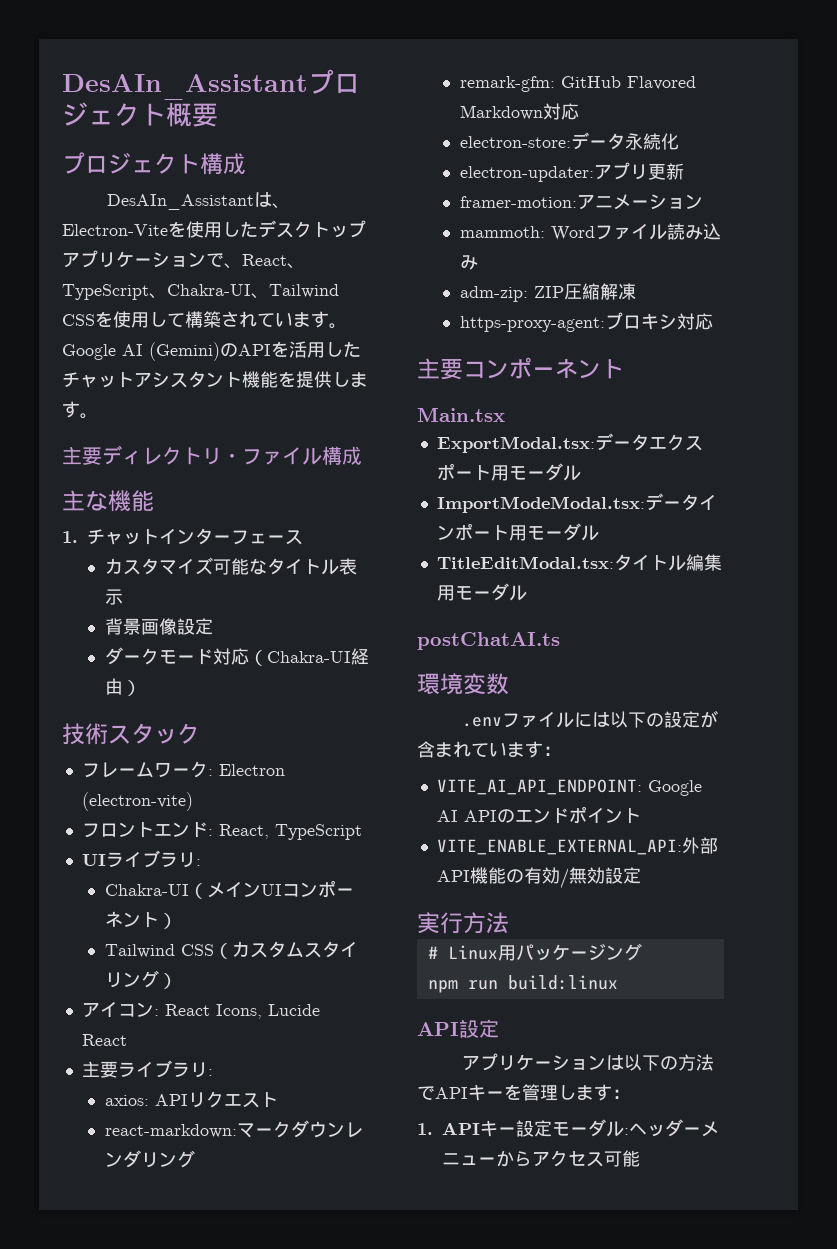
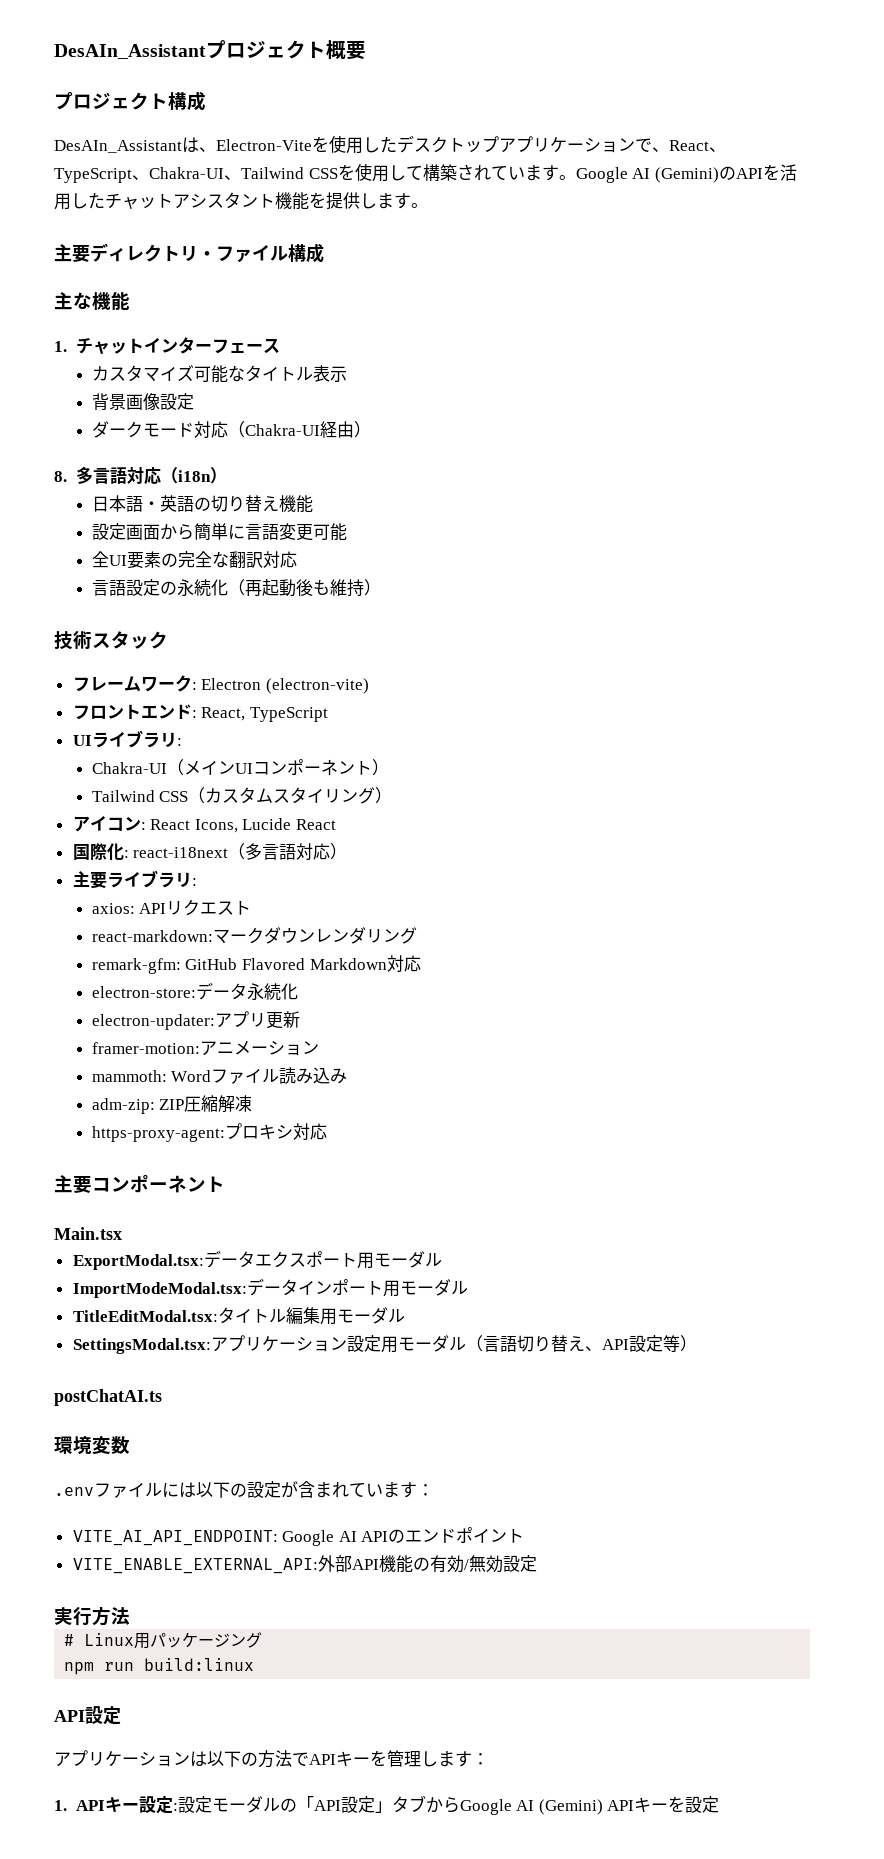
+ 8.多言語対応（i18n）
+ 日本語・英語の切り替え機能
+ 設定画面から簡単に言語変更可能
+ 全UI要素の完全な翻訳対応
+ 言語設定の永続化（再起動後も維持）
+ 国際化: react-i18next（多言語対応）
+ SettingsModal.tsx:アプリケーション設定用モーダル（言語切り替え、API設定等）
- 1. APIキー設定モーダル:ヘッダーメニューからアクセス可能
+ 1. APIキー設定:設定モーダルの「API設定」タブからGoogle AI (Gemini) APIキーを設定

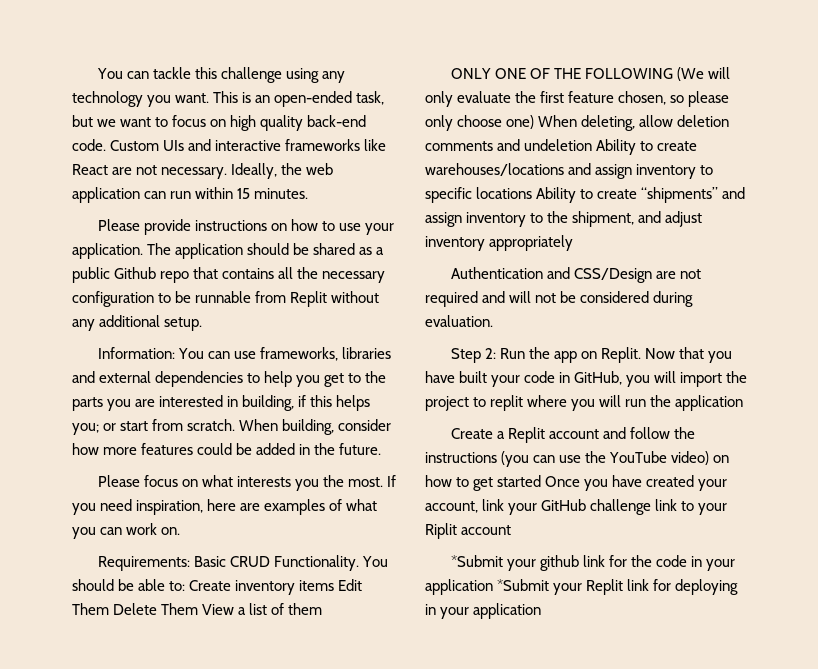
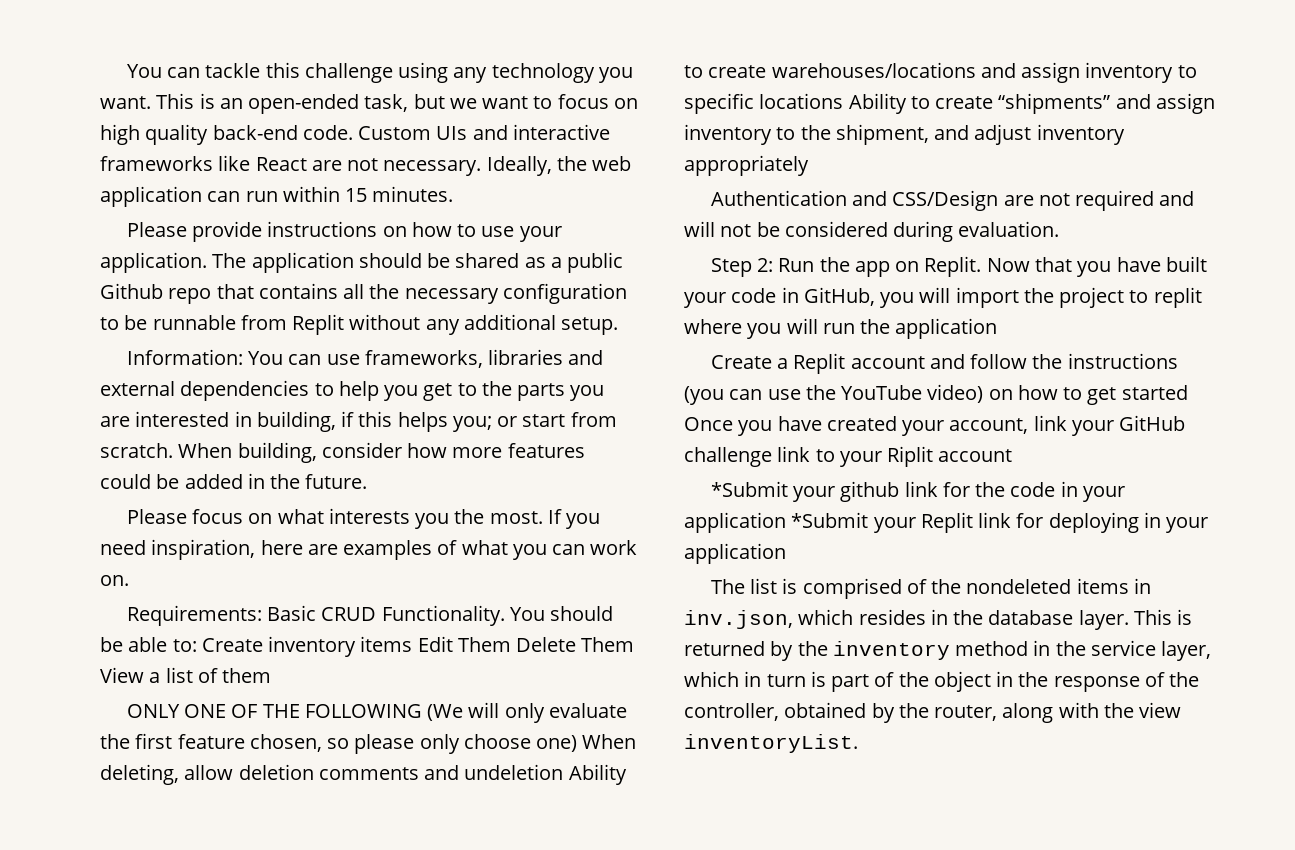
+ The list is comprised of the nondeleted items in inv.json, which resides in the database layer. This is returned by the inventory method in the service layer, which in turn is part of the object in the response of the controller, obtained by the router, along with the view inventoryList.

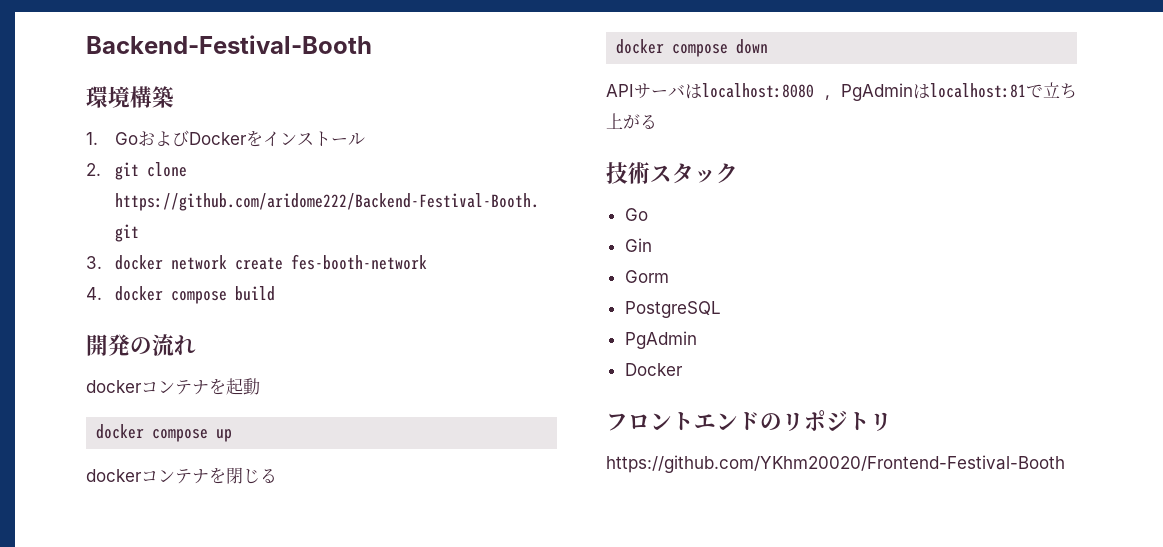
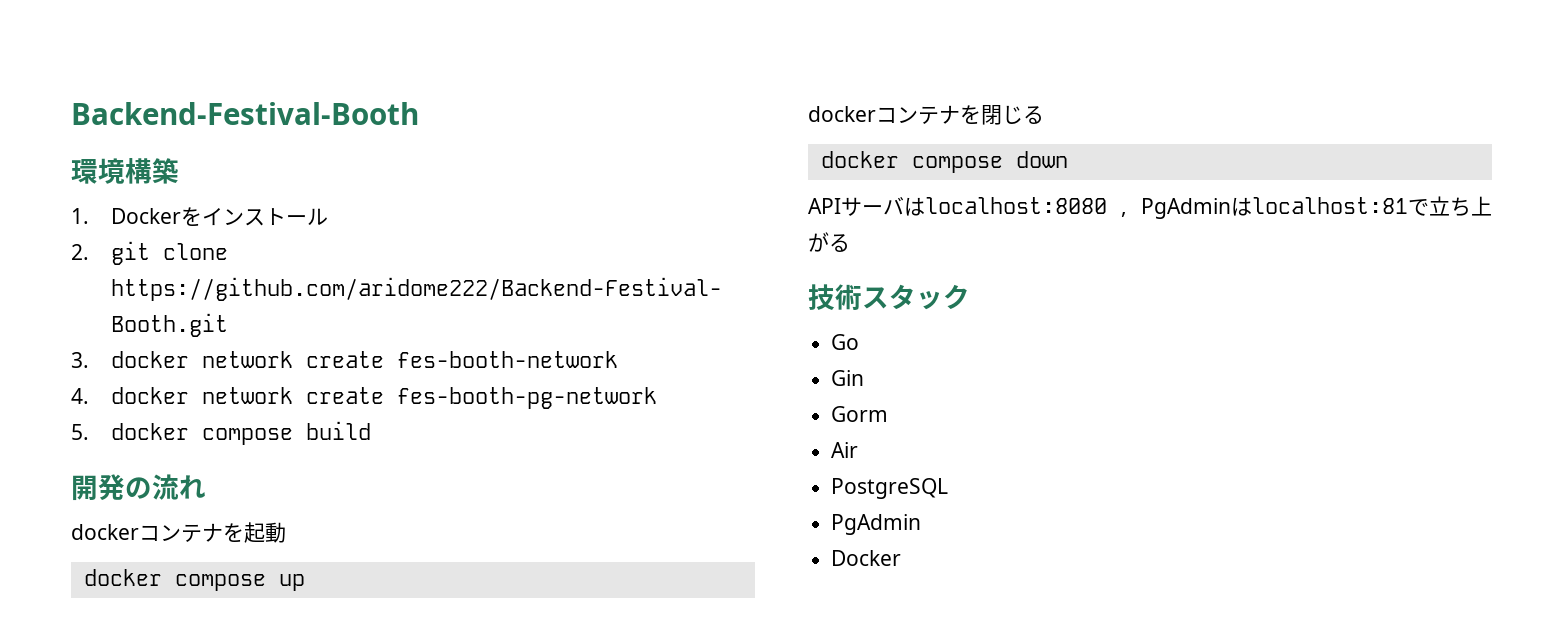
- 1. GoおよびDockerをインストール
+ 1. Dockerをインストール
- 4. docker compose build
+ 4. docker network create fes-booth-pg-network
+ 5. docker compose build
+ Air
- フロントエンドのリポジトリ
- https://github.com/YKhm20020/Frontend-Festival-Booth

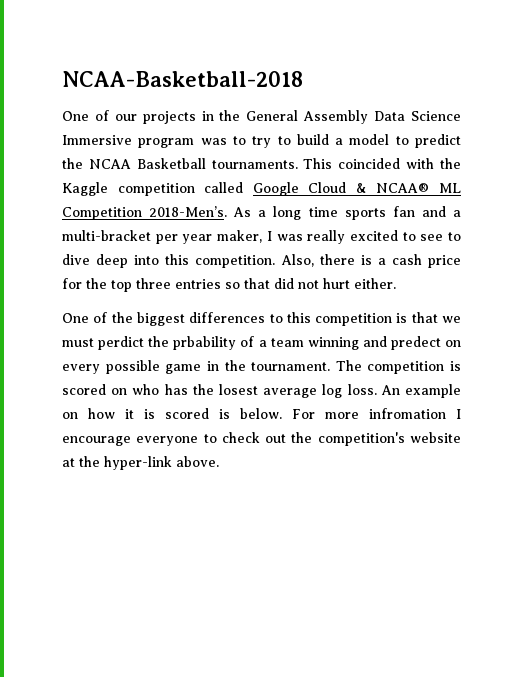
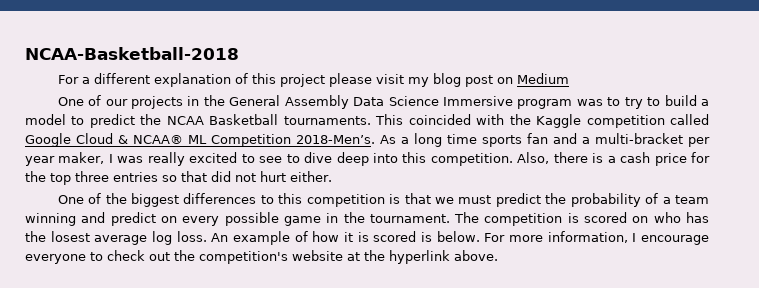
+ For a different explanation of this project please visit my blog post on Medium
- One of the biggest differences to this competition is that we must perdict the prbability of a team winning and predect on every possible game in the tournament.
+ One of the biggest differences to this competition is that we must predict the probability of a team winning and predict on every possible game in the tournament.
- An example on how it is scored is below.
+ An example of how it is scored is below.
- For more infromation I encourage everyone to check out the competition's website at the hyper-link above.
+ For more information, I encourage everyone to check out the competition's website at the hyperlink above.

------------------------------------------------------------------------

* _WORK TO BE COMPLETED_
Above are the records; repeat their lines from the first through the line containing "- https://github.com/YKhm20020/Frontend-Festival-Booth", and leave out each picture.

* _RESULT_
+ 8.多言語対応（i18n）
+ 日本語・英語の切り替え機能
+ 設定画面から簡単に言語変更可能
+ 全UI要素の完全な翻訳対応
+ 言語設定の永続化（再起動後も維持）
+ 国際化: react-i18next（多言語対応）
+ SettingsModal.tsx:アプリケーション設定用モーダル（言語切り替え、API設定等）
- 1. APIキー設定モーダル:ヘッダーメニューからアクセス可能
+ 1. APIキー設定:設定モーダルの「API設定」タブからGoogle AI (Gemini) APIキーを設定

+ The list is comprised of the nondeleted items in inv.json, which resides in the database layer. This is returned by the inventory method in the service layer, which in turn is part of the object in the response of the controller, obtained by the router, along with the view inventoryList.

- 1. GoおよびDockerをインストール
+ 1. Dockerをインストール
- 4. docker compose build
+ 4. docker network create fes-booth-pg-network
+ 5. docker compose build
+ Air
- フロントエンドのリポジトリ
- https://github.com/YKhm20020/Frontend-Festival-Booth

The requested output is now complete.